Martin Probst's weblog

DocBook to Word (with free bibliography converter!)

Friday, February 16, 2007, 14:02 — 1 comment Edit

My girlfriend is writing her PhD thesis at the moment. This gives the big problem of what format to use for the document. The options are (as far as I know) LaTeX, DocBook, and Word.


I’ve tried LaTeX on her in the past, and she was not to happy. First I tried LyX, which is simply not working for the task we had. It’s actually really confusing, instable, ugly etc. Not a choice. Editing LaTeX source by hand is nothing she wants to do. Also, she needs to be able to manage the document structure etc. by herself, so this simply doesn’t work. Pro for LaTeX: really nice documents as a result, citation support is ok, though customising it is a pain.


So I went on and looked for a more modern publishing format with decent editors. As Lars Trieloff is a friend of mine I know DocBook and have used it several times in the past. There are editors for it that do not totally suck and it’s fairly easy to customise using XSLT. So we tried that for several months.

Net result: citation support totally sucks in DocBook. There are bibliography elements available, but no-one really seems to no which elements to use for what (e.g. how to properly document an article, inproceedings, etc.). This was a major obstacle, and tool support for it is also really bad in the editors we tried (XXE and Serna). XXE is a nice editor, but we settled with Serna because it’s output is closer to the real end result and my girlfriend somehow preferred it.

Serna itself is a good XML editor, and they have a very strong technology behind it. The problem is that it doesn’t really support DocBook out of the box very well. They have some stylesheets for a very old docbook version shipping with it, put apart from that there isn’t much.

Another major problem along with citations: tables. There are the CALTECH tables, which are ridiculously complex to edit, and there are HTML tables, which are complicated to edit. Tool support in Serna is really bad for tables, I’m sorry to say.

So basically, after a long time trying, we gave up on that.

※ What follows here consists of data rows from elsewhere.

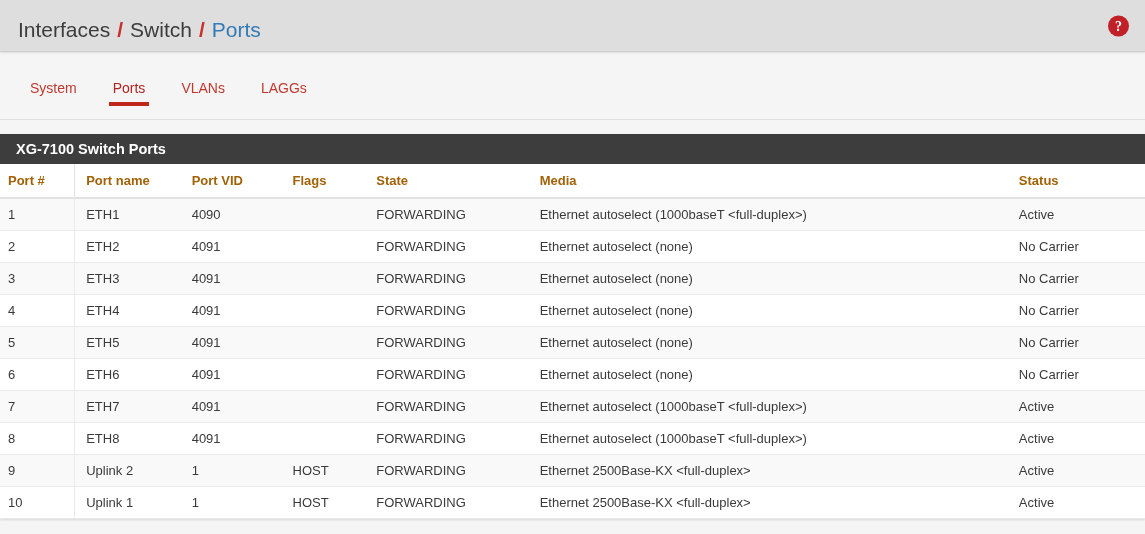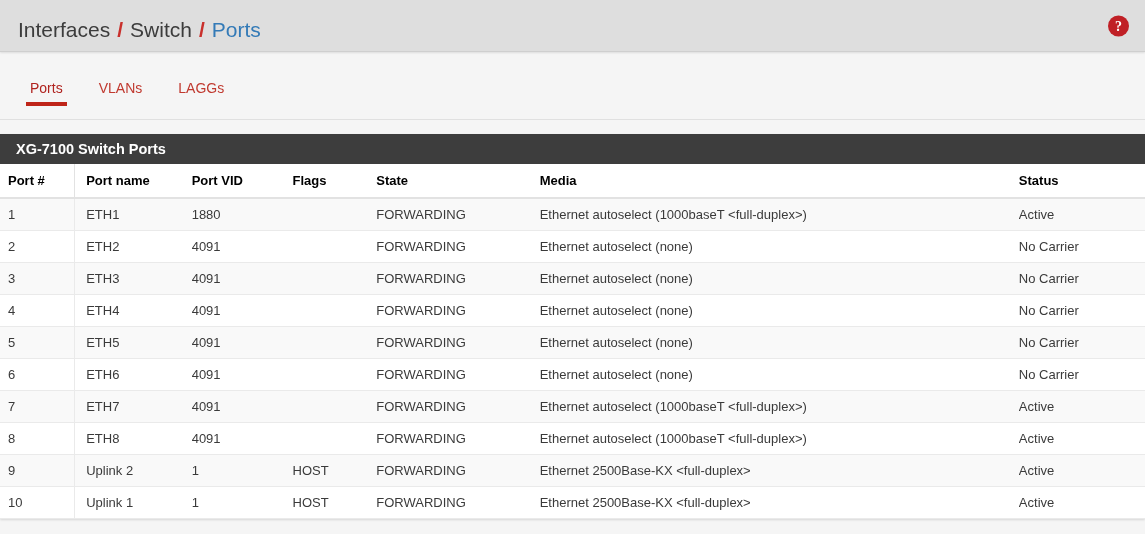"System" div.tab { html: none -> <div>System</div> }
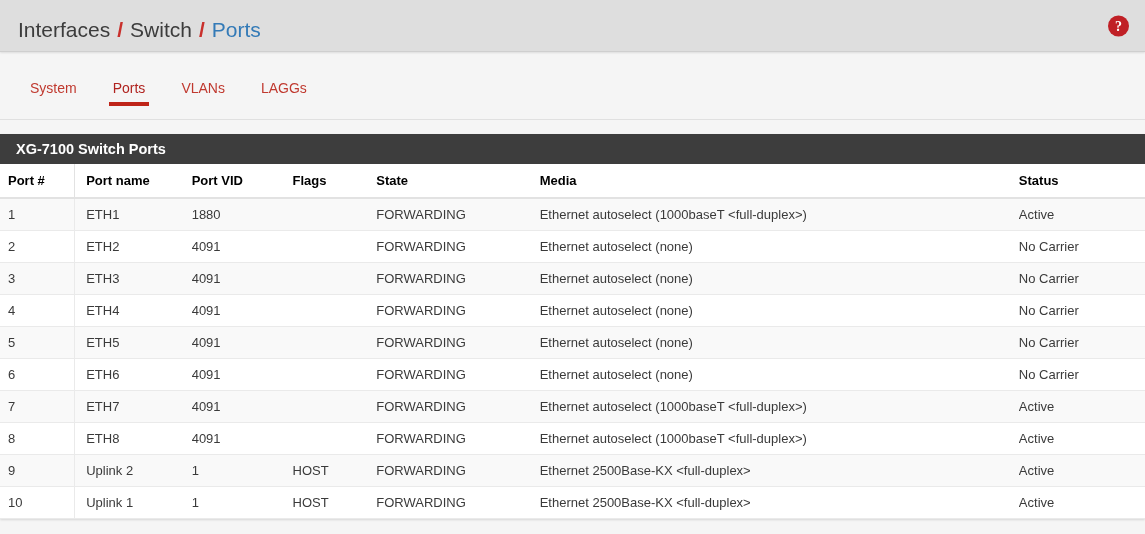"Port #" table.ports th { color: #000000 -> #a16207 }
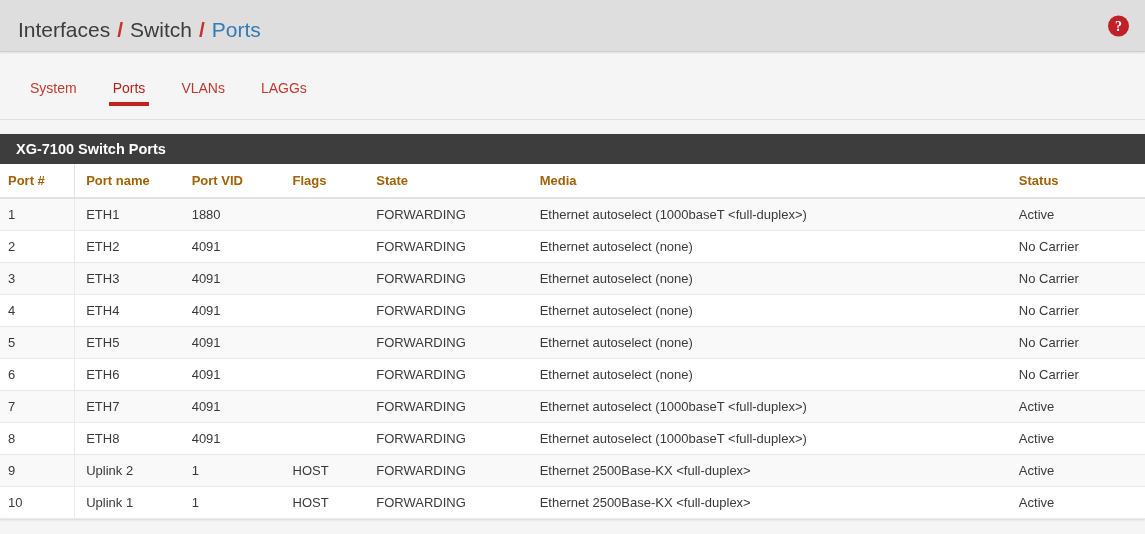"1880" td.col-vid { text: 1880 -> 4090 }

We didn’t try that. I’ve used OpenOffice in the past and I remember it as a horribly slow and ugly copy of MS Word, with a totally weird user interface. I’ve tried to get citation support to work in OpenOffice but didn’t manage to. Also, I’ve had issues with OpenOffice and corrupted files… so if I want an unstable office suite, I can also use MS Office which is at least a bit easier to use.

Microsoft Word 2007

So we ended up here again. Which is really, really sad. Word 2007 sure is better than previous versions, especially the new user interface is very good. Also, they’ve added a lot of tools for academia, especially the citation support looks really good. But there are still the same stability problems. I’ve just tried saving a large document, and Word simply crashed. Plus, it somehow killed the backup copy - after restarting, 30 mins of work were gone. I’m quite scared at the perspective of creating a 300+ pages document with graphics, foot notes, citations etc. in this tool.

But there is no apparent alternative. OpenOffice is no better, plus it sucks more, and the other tools are simply not usable for someone without a strong technical or computer science background. This means frequent backups and crossing the fingers for the next two years…

DocBook exodus and the bibliography

So how did I get the existing document from DocBook to Word? I didn’t get those transformation stylesheets available to run, but in the end I’ve more or less simply imported the full text from the XML document.

I’ve written a small stylesheet to convert the docbook bibliography to Word 2007 format, available here. It’s probably incomplete, erroneous etc. and will kill all your data, but hey, it’s at least something ;-)

You can simply run your existing bibliography through it and then select that file as the bibliography source in Word, or alternatively merge it with the existing file using your favorite VIM, uh, text editor I mean ;-)

Why not edit the LaTeX source "by hand"? It's not really that bad, the syntax is simple and you can really learn what you need in fifteen minutes or so. On the upside you have a document format which is a lot more stable than any of the others, it's all plaintext so it's trivial to move cross platforms and backup, and it can definitely do what you need.